Last week Louisville, Kentucky made national news with a school bussing disaster that resulted in stranded students and children arriving home, in some cases pee soaked and unfed and well after dark.
A variety of causes have been considered for the fiasco, including the computer program given the job of scheduling the bus routes for the Jefferson County Public School system. But according to many accounts, AlphaRoute was only involved because the district was trying to solve a larger underlying problem.
Last year, the district found it did not have enough bus drivers to cover the routes.
The issue is widespread. In Massachusetts, the Framingham school district just announced that of the 77 bus drivers it needs, it has 57. This year, some students will not get a free ride to school. In Arkansas, reports are that drivers are retiring faster than they’re being replaced. In Albemarle County, Virginia, frustrated parents are complaining that they have just days to figure out how their children will get to school and back. And it’s worth noting that all transit systems, not just school bus systems, have been feeling the personnel pinch.
Nor is the problem new. The National Association for Pupil Transportation (NAPT), the National Association of State Directors of Pupil Transportation Services (NASDPTS), and the National School Transportation Association (NSTA) conducted a survey in 2021, and found trouble.
“As school districts across the country return to in-person learning and COVID continues to have an impact on education in general and school transportation scheduling and logistics in particular, the shortage of school bus drivers has become conspicuous”, said NAPT Executive Director Mike Martin. “But let’s be clear – this is not a new problem. Nor it is easy to solve.”
That survey found that every region of the country was having trouble finding enough drivers. 51% of respondents described their situation as desperate.
In 2022 a follow-up survey found the situation had not significantly improved. And now 2023 is seeing more of the same.
Causes? Covid left many bus drivers looking for another job, and many didn’t come back. Many didn’t want to come back. The job has gotten tougher; the same uptick in behavioral issues reported in schools is also evident on school buses. The hours are odd, the pay unspectacular.

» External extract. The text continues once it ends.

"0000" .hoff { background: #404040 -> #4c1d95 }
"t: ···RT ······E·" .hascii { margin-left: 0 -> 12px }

Solutions? Convince school staff to get a bus driver’s license. Raise pay. Provide support for dealing with difficult riders. None of these are new ideas, and none seem to be helping enough. And other solutions don’t apply. Many states and districts are filling teacher spots by simply lowering their job standards, but nobody really wants school buses driven by someone who doesn’t know what they’re doing.
Concerns about finding enough staff to drive the buses are everywhere—except in our national discourse about education.

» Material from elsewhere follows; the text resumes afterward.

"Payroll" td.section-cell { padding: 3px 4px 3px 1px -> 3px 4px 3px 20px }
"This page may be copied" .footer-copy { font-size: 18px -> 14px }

Why is this critical issue not commanding widespread attention beyond the local communities directly affected? We continue to have national debates about which books to bar from school libraries, what history students may learn, and how to shield students from any exposure to information about LGBTQ persons. Policy makers invest time and energy on finding ways to push school choice. We’ve even seen federal proposals for teacher raises. Yet somehow, the fundamental question of how we’re going to get students to the school building attracts little attention.
Perhaps it’s that running buses is a nuts-and-bolts issue with little ideological baggage. There are no political positions staked out yet, no right wing or leftist arguments for basic transportation. Nor is there anything to interest non-parents. Lots of non-parents seem to have strong interest in what books are in school libraries, but whether or not the neighbor kids can actually get to the library doesn’t seem to activate anyone’s base quite so much.
Trouble finding bus drivers provides an exemplar of the contrast between the actual day-to-day functional operation of a school system and the sweeping philosophical underpinnings of education. Lots of folks are very interested in the latter and are both uninterested and an ignorant of the former. It’s mostly people who actually work in education who grapple with both.